*** Supplied records ***

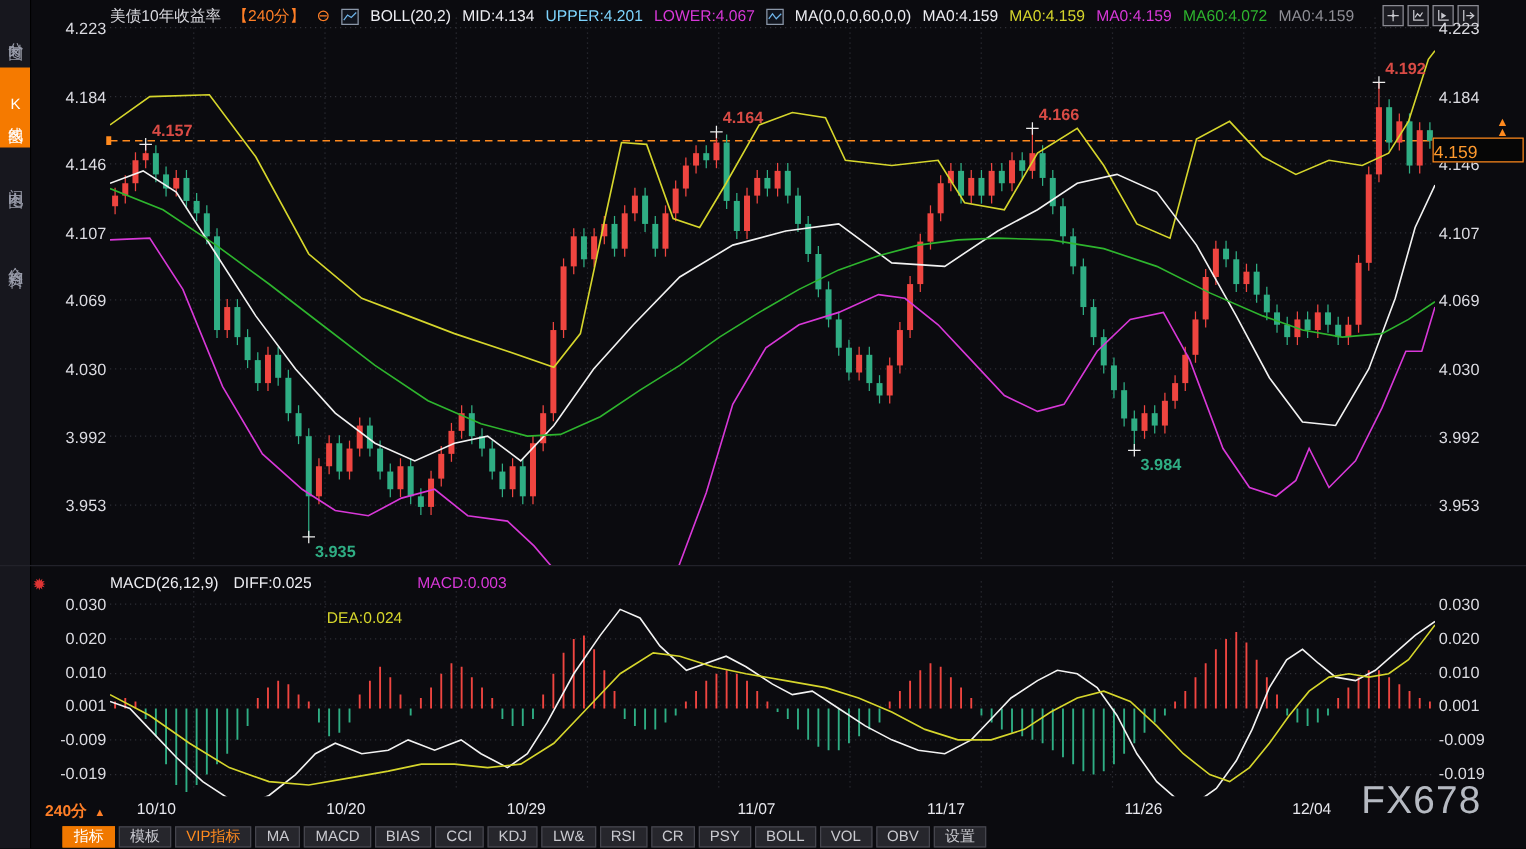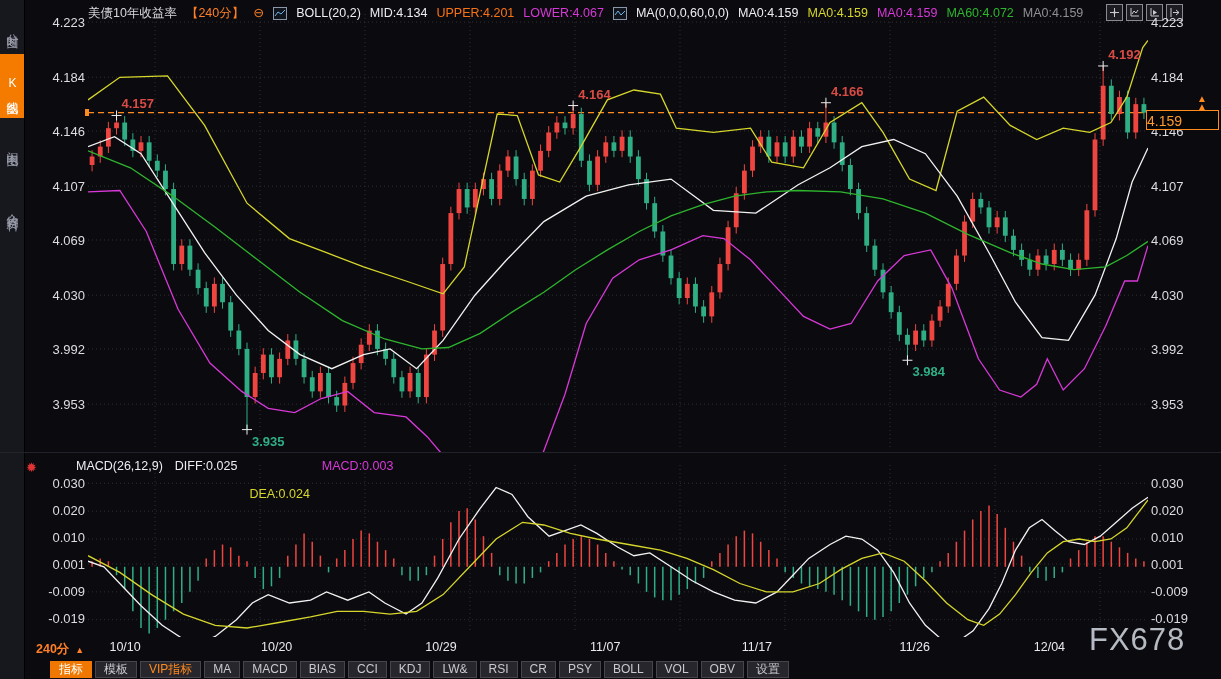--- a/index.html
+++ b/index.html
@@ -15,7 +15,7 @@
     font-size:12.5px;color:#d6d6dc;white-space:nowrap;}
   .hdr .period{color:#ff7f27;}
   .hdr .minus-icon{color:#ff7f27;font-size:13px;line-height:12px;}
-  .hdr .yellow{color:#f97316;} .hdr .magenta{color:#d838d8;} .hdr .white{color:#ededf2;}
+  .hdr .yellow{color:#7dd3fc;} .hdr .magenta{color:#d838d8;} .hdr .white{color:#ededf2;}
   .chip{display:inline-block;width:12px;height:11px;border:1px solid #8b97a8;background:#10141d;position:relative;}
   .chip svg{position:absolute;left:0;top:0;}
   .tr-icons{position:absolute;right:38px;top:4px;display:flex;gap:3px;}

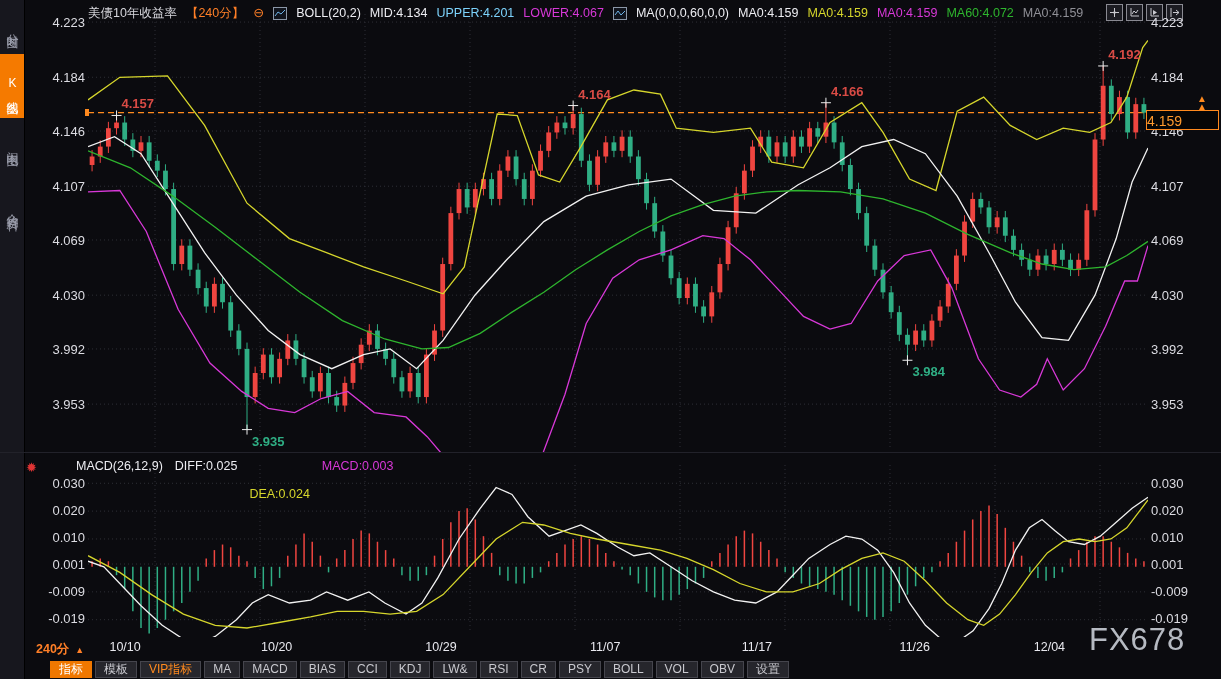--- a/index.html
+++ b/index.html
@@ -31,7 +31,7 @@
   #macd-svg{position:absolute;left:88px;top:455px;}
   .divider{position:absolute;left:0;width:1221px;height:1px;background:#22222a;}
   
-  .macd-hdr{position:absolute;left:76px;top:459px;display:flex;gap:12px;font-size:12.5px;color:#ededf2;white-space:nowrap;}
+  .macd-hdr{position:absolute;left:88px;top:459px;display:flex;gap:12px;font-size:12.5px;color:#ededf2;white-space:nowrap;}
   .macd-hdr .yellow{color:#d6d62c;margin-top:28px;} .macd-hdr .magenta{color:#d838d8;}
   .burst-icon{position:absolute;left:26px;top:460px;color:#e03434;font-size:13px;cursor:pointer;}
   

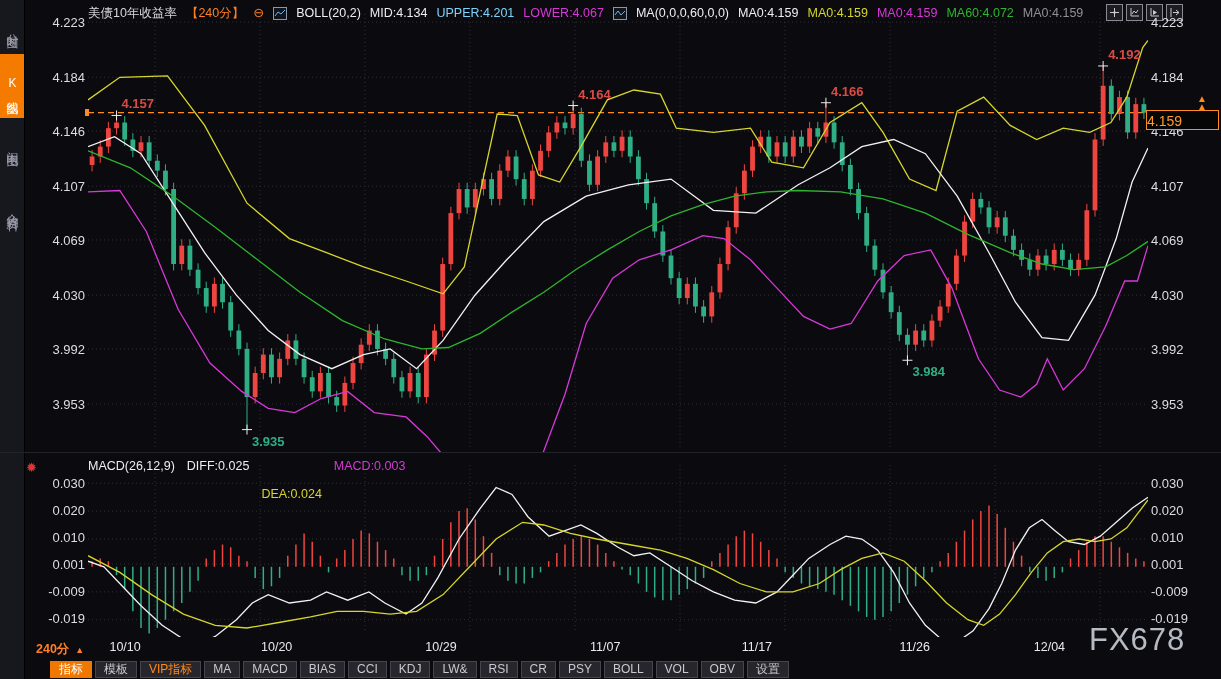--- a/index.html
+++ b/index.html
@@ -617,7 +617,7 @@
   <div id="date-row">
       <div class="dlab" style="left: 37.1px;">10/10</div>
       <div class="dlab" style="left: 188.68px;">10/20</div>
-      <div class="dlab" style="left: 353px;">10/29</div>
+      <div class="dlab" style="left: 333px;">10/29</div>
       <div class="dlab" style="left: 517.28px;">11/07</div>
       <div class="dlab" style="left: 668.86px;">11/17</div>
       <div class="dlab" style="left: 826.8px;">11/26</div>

*** End of Supplied records ***

| What this task involves |
Reproduce every record verbatim, please. Omit the images.

| Exercise solution |
--- a/index.html
+++ b/index.html
@@ -15,7 +15,7 @@
     font-size:12.5px;color:#d6d6dc;white-space:nowrap;}
   .hdr .period{color:#ff7f27;}
   .hdr .minus-icon{color:#ff7f27;font-size:13px;line-height:12px;}
-  .hdr .yellow{color:#f97316;} .hdr .magenta{color:#d838d8;} .hdr .white{color:#ededf2;}
+  .hdr .yellow{color:#7dd3fc;} .hdr .magenta{color:#d838d8;} .hdr .white{color:#ededf2;}
   .chip{display:inline-block;width:12px;height:11px;border:1px solid #8b97a8;background:#10141d;position:relative;}
   .chip svg{position:absolute;left:0;top:0;}
   .tr-icons{position:absolute;right:38px;top:4px;display:flex;gap:3px;}

--- a/index.html
+++ b/index.html
@@ -31,7 +31,7 @@
   #macd-svg{position:absolute;left:88px;top:455px;}
   .divider{position:absolute;left:0;width:1221px;height:1px;background:#22222a;}
   
-  .macd-hdr{position:absolute;left:76px;top:459px;display:flex;gap:12px;font-size:12.5px;color:#ededf2;white-space:nowrap;}
+  .macd-hdr{position:absolute;left:88px;top:459px;display:flex;gap:12px;font-size:12.5px;color:#ededf2;white-space:nowrap;}
   .macd-hdr .yellow{color:#d6d62c;margin-top:28px;} .macd-hdr .magenta{color:#d838d8;}
   .burst-icon{position:absolute;left:26px;top:460px;color:#e03434;font-size:13px;cursor:pointer;}
   

--- a/index.html
+++ b/index.html
@@ -617,7 +617,7 @@
   <div id="date-row">
       <div class="dlab" style="left: 37.1px;">10/10</div>
       <div class="dlab" style="left: 188.68px;">10/20</div>
-      <div class="dlab" style="left: 353px;">10/29</div>
+      <div class="dlab" style="left: 333px;">10/29</div>
       <div class="dlab" style="left: 517.28px;">11/07</div>
       <div class="dlab" style="left: 668.86px;">11/17</div>
       <div class="dlab" style="left: 826.8px;">11/26</div>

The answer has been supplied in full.